O Hamas negou qualquer envolvimento, alegando não ter controlo sobre os seus membros no território controlado por Israel.
No domingo, o braço armado do Hamas afirmou em comunicado que os seus combatentes entrincheirados na região de Rafah não se renderiam e instou os mediadores a encontrarem uma solução antes que isso afetasse o cessar-fogo em vigor há um mês, apesar das repetidas violações.
Embora não tenha sido divulgada qualquer informação oficial sobre a reunião de segunda-feira de Jared Kushner, genro do Presidente norte-americano, Donald Trump, com o primeiro-ministro israelita, Benjamin Netanyahu, o enviado da Casa Branca está a tentar mediar a crise e garantir a passagem segura dos combatentes do Hamas em troca da sua deposição das armas, segundo fontes anónimas citadas pela imprensa local.
De acordo com uma fonte próxima de Netanyahu hoje citada pela agência de notícias espanhola EFE, o chefe do Governo israelita “não se comprometeu com os norte-americanos a libertar os terroristas de Rafah”.
Estima-se que dezenas de combatentes do Hamas, ou mesmo algumas centenas, como estimou hoje Shoshani, estejam escondidos em Rafah, que está sob total controlo do Exército israelita e onde ocorreram incidentes com as tropas israelitas durante o cessar-fogo.
Está em vigor desde 10 de outubro um acordo de cessar-fogo entre Israel e o Hamas na Faixa de Gaza, a primeira fase de um plano de paz proposto por Donald Trump, após negociações indiretas mediadas pelo Egito, Qatar, Estados Unidos e Turquia.
Esta fase da trégua envolveu a retirada parcial do Exército israelita para a denominada “linha amarela” demarcada pelos Estados Unidos, linha divisória entre Israel e a Faixa de Gaza, a libertação de 20 reféns vivos em posse do Hamas e de 1.968 prisioneiros palestinianos.
O cessar-fogo pretende pôr fim a dois anos de guerra em Gaza, desencadeada pelo ataque de 07 de outubro de 2023 do Hamas a Israel, no qual cerca de 1.200 pessoas foram mortas e 251 sequestradas.
A retaliação de Israel fez pelo menos 69.182 mortos – entre os quais mais de 20.000 crianças – e 170.694 feridos, na maioria civis, segundo números hoje atualizados (com as vítimas das quebras do cessar-fogo por Israel) pelas autoridades locais, que a ONU considera fidedignos.
Fez igualmente milhares de desaparecidos, soterrados nos escombros e espalhados pelas ruas, e mais alguns milhares que morreram de doenças e infeções e fome, causada por mais de dois meses de bloqueio de ajuda humanitária e pela posterior entrada a conta-gotas de mantimentos, distribuídos em pontos considerados “seguros” pelo Exército, que regularmente abria fogo sobre civis famintos.

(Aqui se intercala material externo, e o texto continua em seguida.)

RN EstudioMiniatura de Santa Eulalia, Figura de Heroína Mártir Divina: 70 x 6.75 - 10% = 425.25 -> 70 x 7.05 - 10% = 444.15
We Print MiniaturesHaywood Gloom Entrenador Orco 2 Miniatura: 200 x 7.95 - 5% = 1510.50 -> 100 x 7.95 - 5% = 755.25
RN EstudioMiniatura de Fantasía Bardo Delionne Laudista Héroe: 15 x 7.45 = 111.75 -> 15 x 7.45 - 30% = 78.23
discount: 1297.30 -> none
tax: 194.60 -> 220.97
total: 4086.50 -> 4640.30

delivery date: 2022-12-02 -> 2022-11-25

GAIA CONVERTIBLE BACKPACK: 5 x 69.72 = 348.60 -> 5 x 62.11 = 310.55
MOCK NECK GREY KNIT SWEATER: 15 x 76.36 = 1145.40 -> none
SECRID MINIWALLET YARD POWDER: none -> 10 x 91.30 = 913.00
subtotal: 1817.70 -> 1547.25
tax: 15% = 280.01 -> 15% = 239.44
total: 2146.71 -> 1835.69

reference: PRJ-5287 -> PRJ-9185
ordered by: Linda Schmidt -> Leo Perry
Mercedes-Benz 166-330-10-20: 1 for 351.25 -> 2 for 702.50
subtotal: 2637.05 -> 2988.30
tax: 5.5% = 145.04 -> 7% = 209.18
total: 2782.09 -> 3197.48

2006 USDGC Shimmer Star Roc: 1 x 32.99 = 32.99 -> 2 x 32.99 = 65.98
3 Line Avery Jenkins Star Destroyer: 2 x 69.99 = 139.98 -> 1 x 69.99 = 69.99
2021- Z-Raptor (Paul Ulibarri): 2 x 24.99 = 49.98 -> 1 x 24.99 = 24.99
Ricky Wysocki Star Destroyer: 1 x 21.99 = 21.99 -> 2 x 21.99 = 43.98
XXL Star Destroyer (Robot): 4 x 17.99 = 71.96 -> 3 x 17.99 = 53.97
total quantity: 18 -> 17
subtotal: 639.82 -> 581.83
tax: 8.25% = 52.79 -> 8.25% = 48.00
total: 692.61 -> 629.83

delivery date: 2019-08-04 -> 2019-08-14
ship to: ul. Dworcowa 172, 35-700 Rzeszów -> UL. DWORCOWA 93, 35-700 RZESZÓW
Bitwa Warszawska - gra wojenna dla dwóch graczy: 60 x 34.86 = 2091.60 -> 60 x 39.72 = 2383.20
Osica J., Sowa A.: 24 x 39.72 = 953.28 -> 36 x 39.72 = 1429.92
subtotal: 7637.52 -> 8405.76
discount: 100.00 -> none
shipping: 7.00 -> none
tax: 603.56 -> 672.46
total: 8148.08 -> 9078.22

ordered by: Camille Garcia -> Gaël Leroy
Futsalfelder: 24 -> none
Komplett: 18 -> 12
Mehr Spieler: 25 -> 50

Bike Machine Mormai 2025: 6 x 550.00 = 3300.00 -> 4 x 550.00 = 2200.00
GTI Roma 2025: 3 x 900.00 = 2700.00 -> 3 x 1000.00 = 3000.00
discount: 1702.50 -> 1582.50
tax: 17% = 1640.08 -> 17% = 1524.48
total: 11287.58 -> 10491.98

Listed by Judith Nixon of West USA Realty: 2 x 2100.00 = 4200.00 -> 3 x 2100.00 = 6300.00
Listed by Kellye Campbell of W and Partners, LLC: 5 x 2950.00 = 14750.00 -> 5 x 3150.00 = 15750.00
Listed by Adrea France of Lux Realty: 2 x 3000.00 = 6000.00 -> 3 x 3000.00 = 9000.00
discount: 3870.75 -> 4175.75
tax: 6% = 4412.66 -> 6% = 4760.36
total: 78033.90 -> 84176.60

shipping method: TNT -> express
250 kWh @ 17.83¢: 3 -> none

Há muito que a ONU declarou o território em grave crise humanitária, com mais de 2,1 milhões de pessoas numa “situação de fome catastrófica” e “o mais elevado número de vítimas alguma vez registado” pela organização em estudos sobre segurança alimentar no mundo, mas a 22 de agosto emitiu uma declaração oficial do estado de fome na cidade de Gaza e arredores.
Já no final de 2024, uma comissão especial da ONU acusara Israel de genocídio em Gaza e de usar a fome como arma de guerra, situação também denunciada por países como a África do Sul junto do Tribunal Internacional de Justiça, e uma classificação igualmente utilizada por organizações internacionais de defesa dos direitos humanos.